***** DATA RECORDS

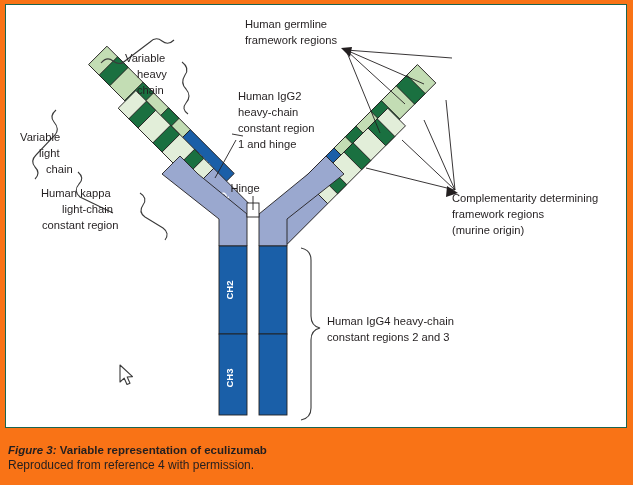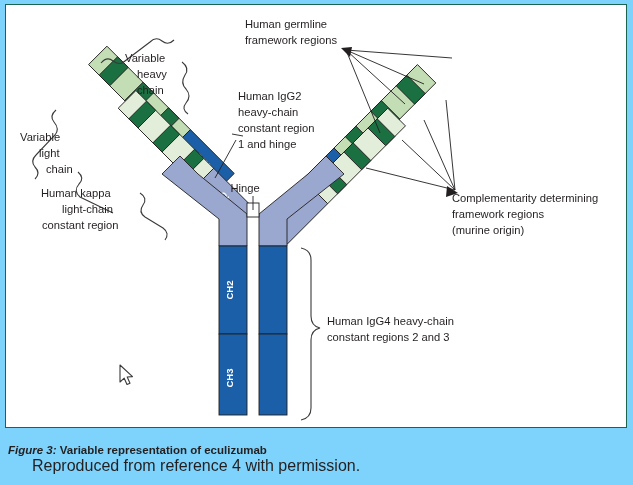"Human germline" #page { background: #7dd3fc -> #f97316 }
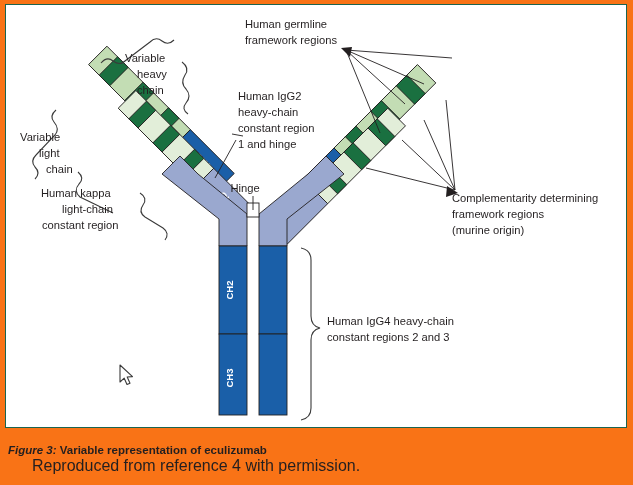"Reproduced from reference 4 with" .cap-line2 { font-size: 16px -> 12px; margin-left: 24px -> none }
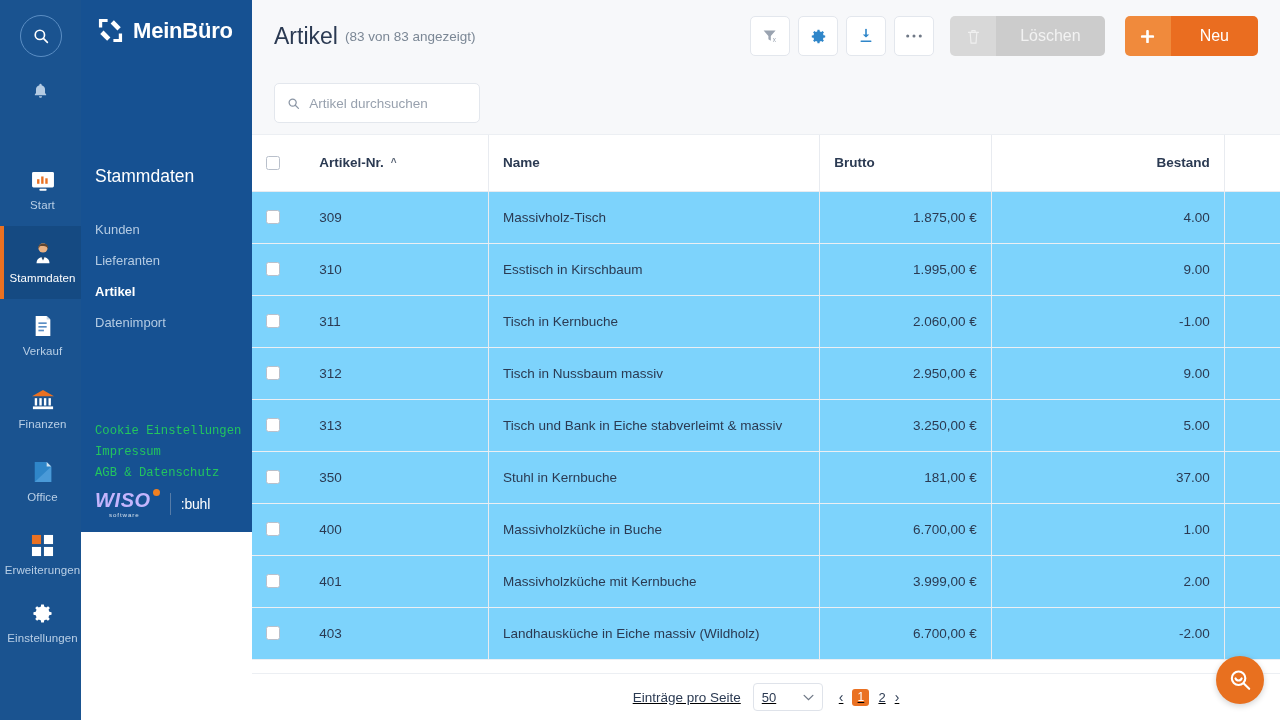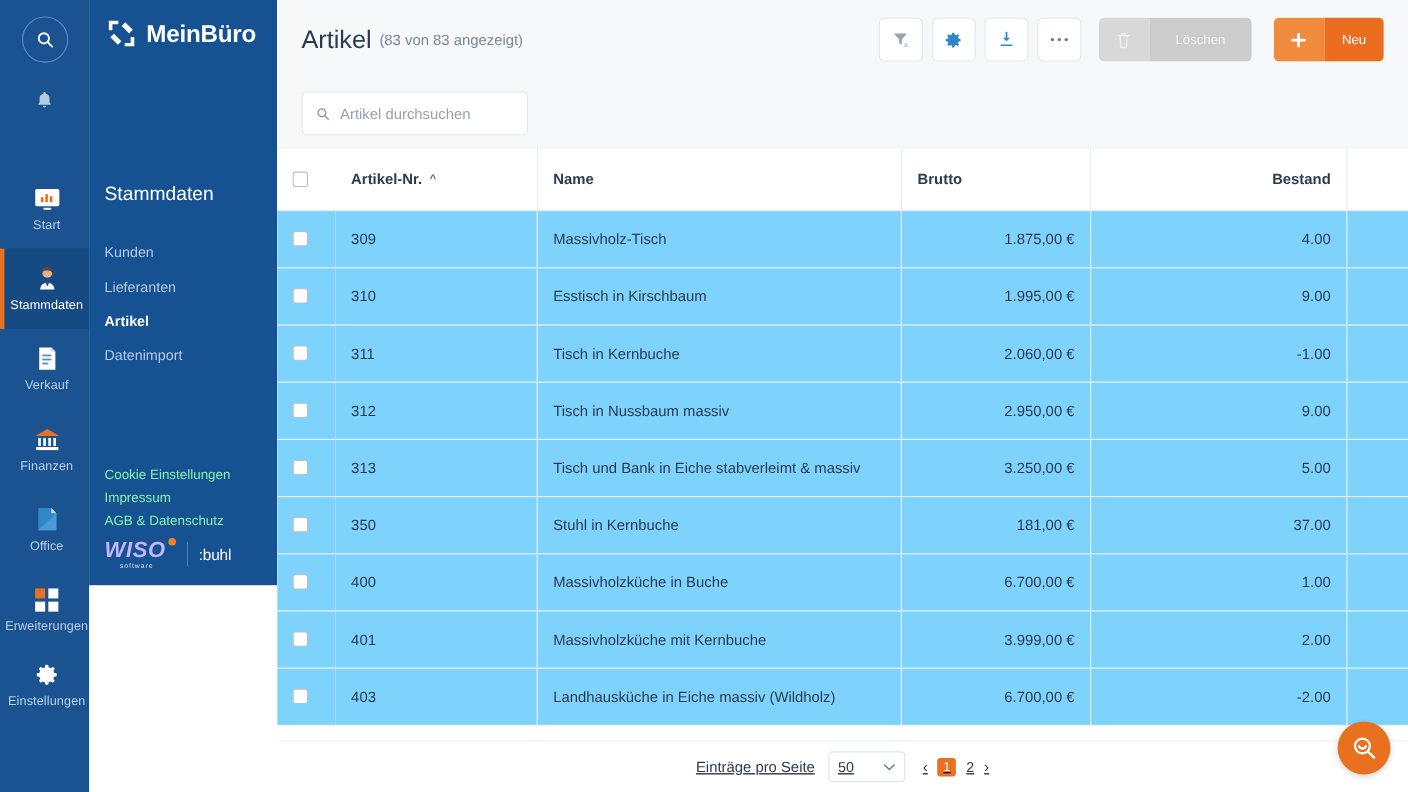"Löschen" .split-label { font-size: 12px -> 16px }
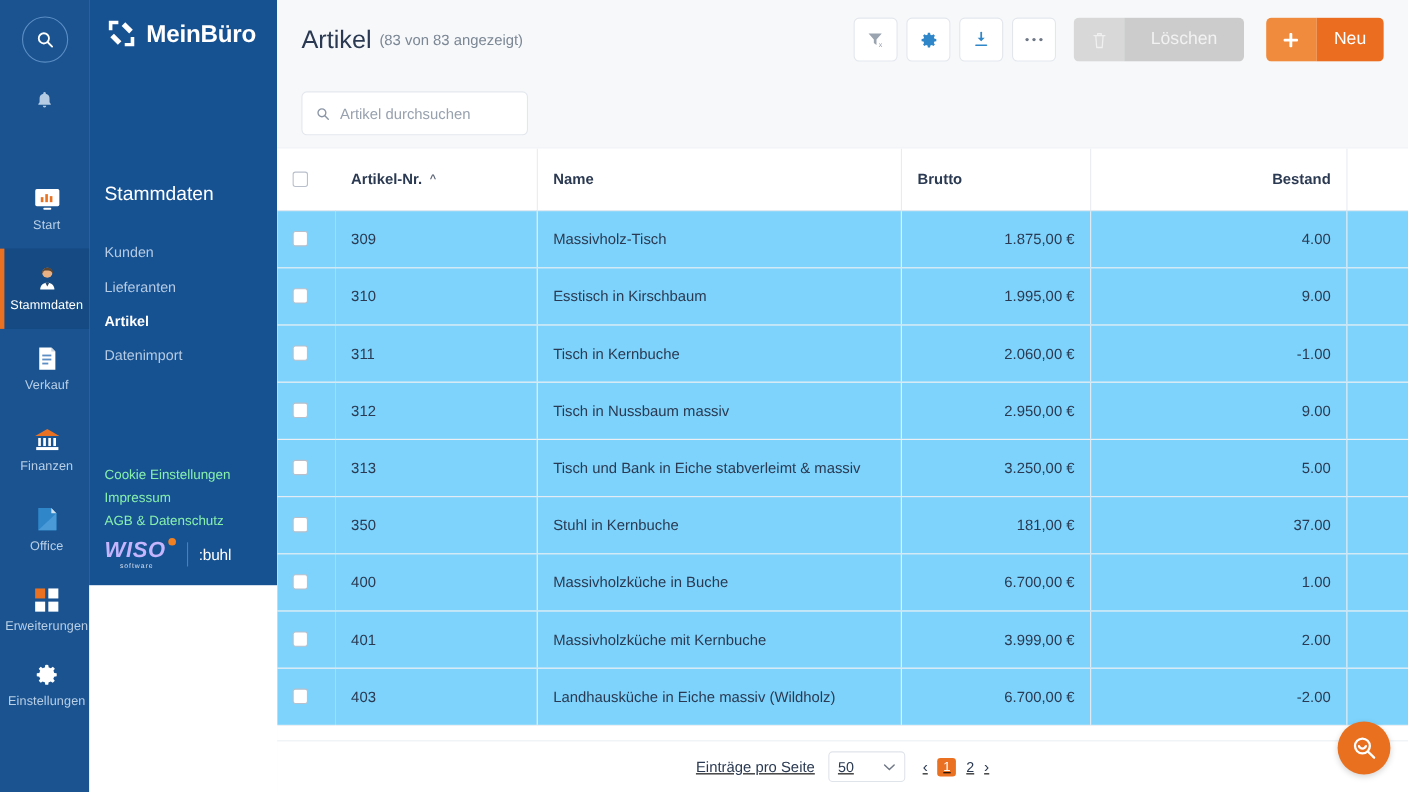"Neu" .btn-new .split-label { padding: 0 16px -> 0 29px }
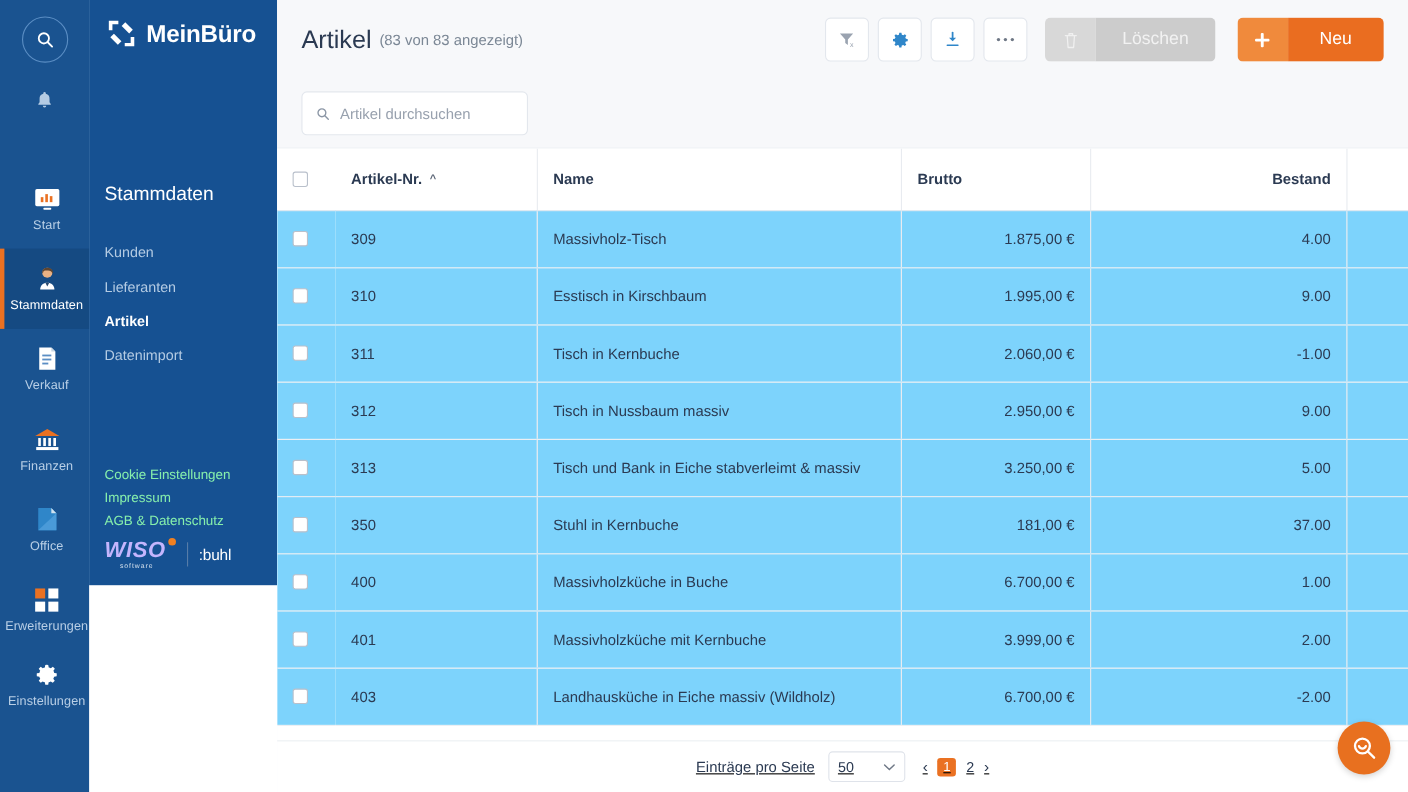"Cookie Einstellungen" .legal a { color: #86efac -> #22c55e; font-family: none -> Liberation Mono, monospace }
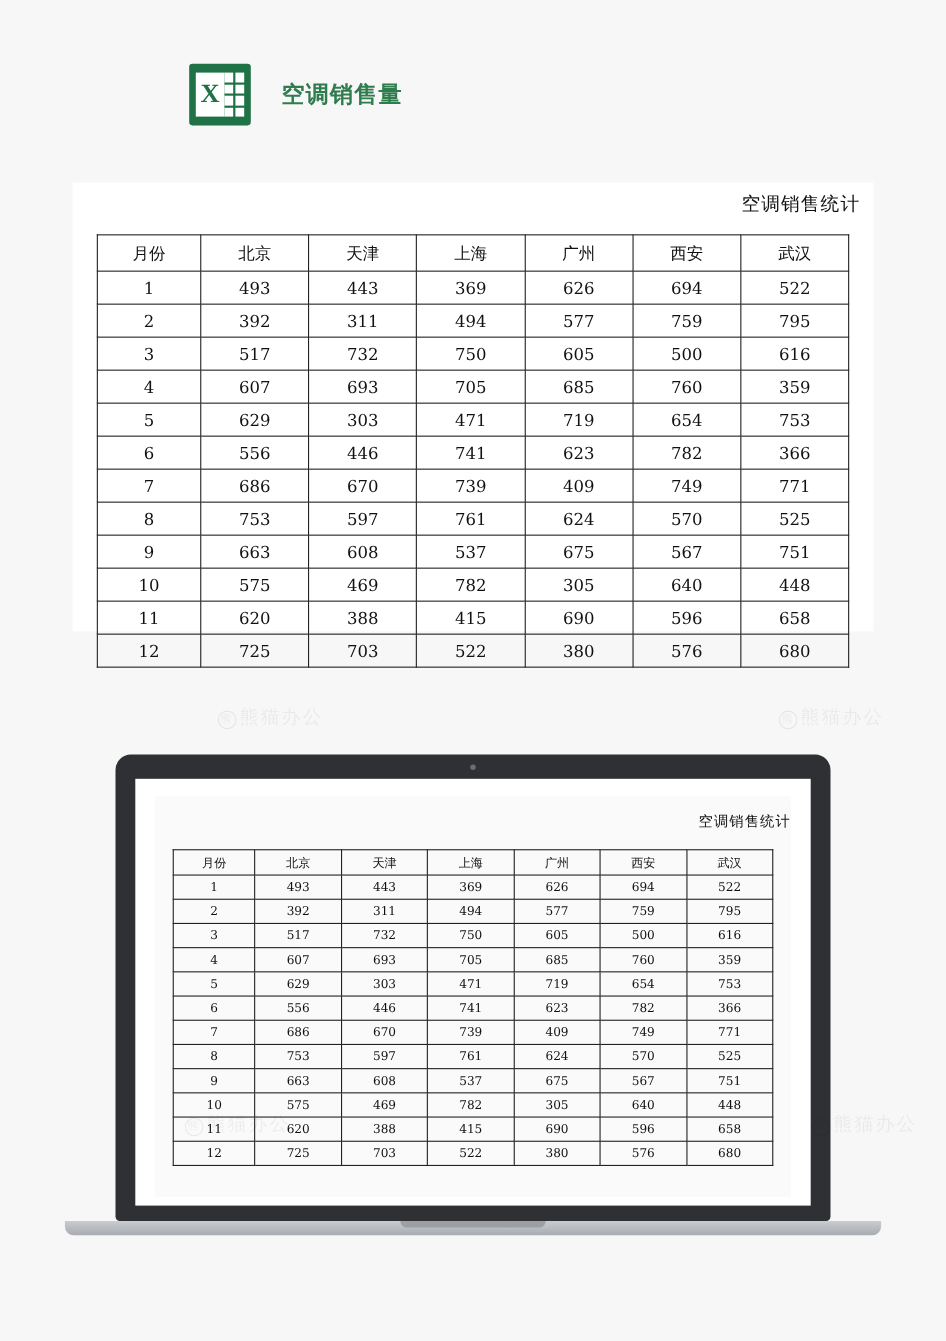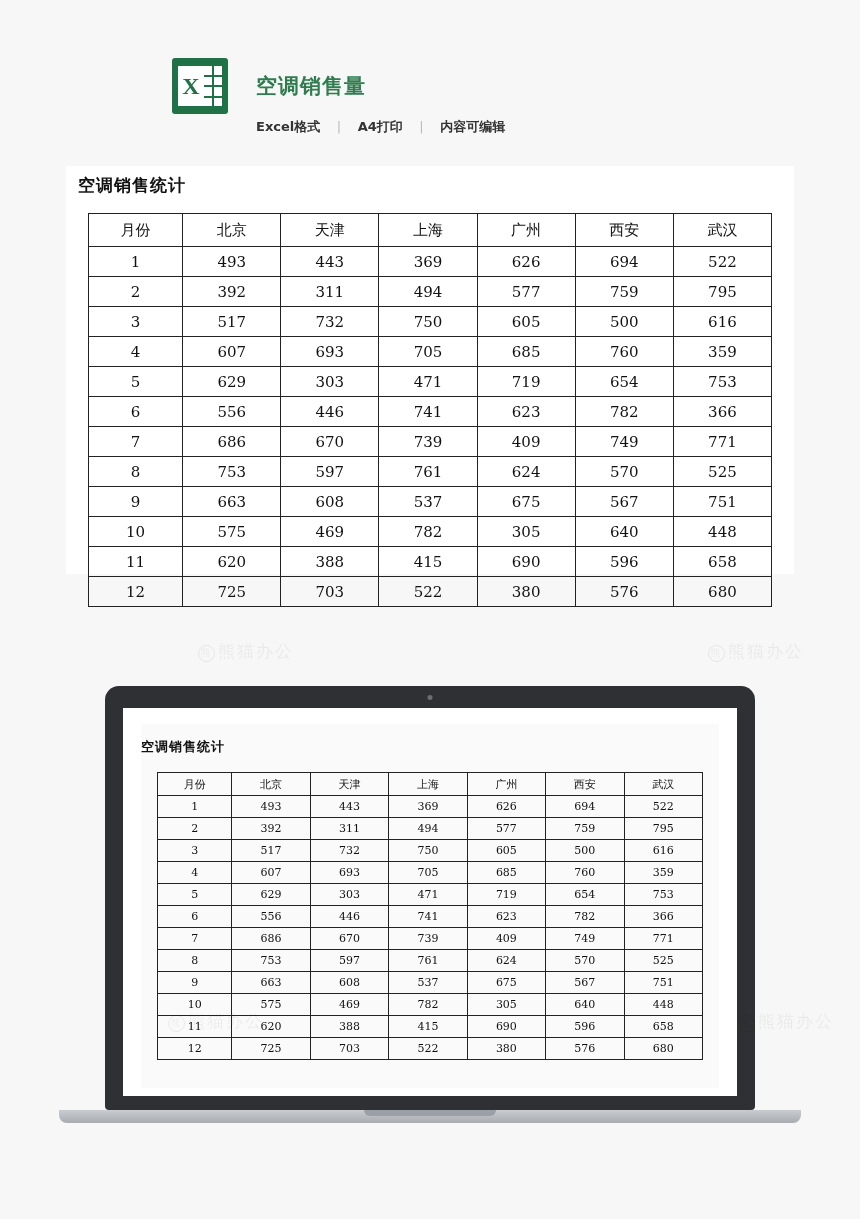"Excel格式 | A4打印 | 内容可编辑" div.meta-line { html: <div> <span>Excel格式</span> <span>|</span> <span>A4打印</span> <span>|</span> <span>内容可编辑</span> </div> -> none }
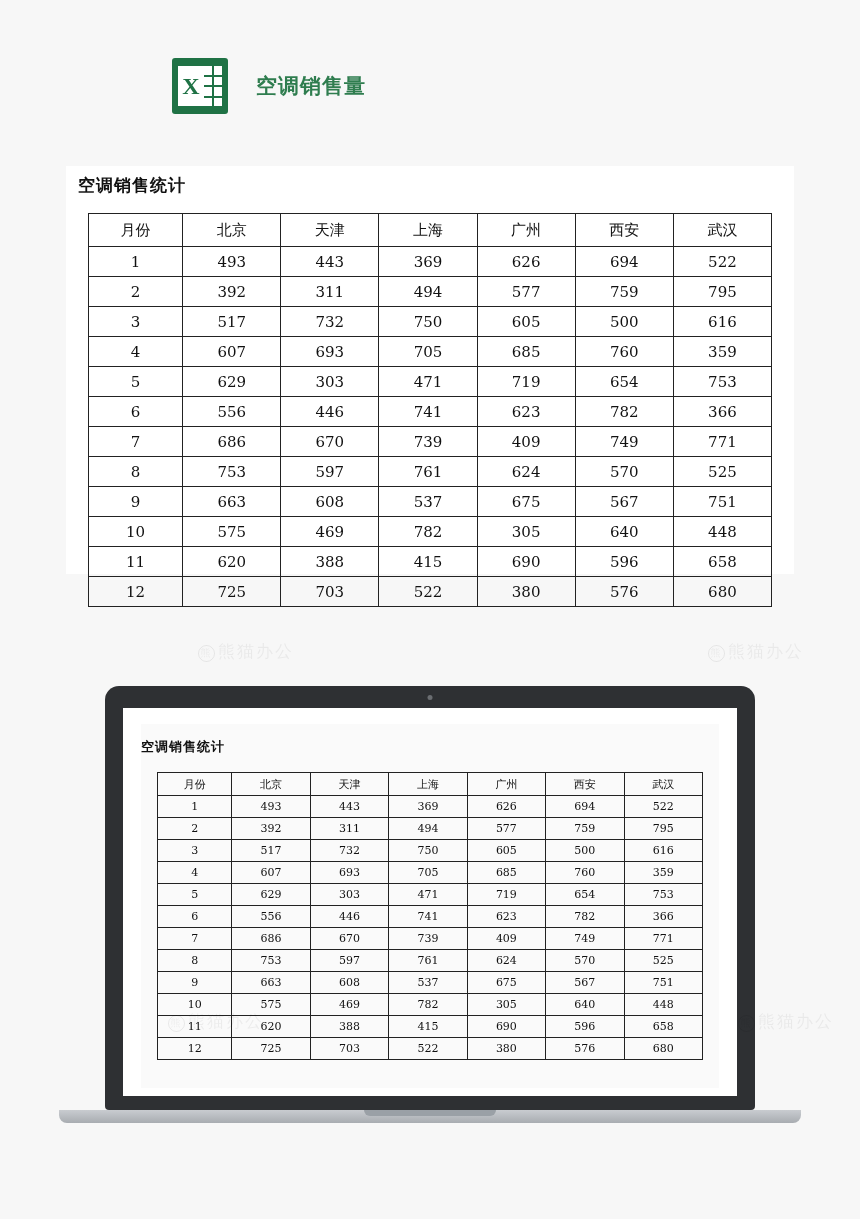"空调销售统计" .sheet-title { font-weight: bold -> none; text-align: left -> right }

**********

* **EXERCISE REQUIREMENTS**: Write out the lines of the entries above exactly, beginning with the first and ending with the line that contains "font-size: 12px ->". No picture goes in.

* **REPLY TO THE TASK**:
"Human germline" #page { background: #7dd3fc -> #f97316 }
"Reproduced from reference 4 with" .cap-line2 { font-size: 16px -> 12px; margin-left: 24px -> none }
"Löschen" .split-label { font-size: 12px -> 16px }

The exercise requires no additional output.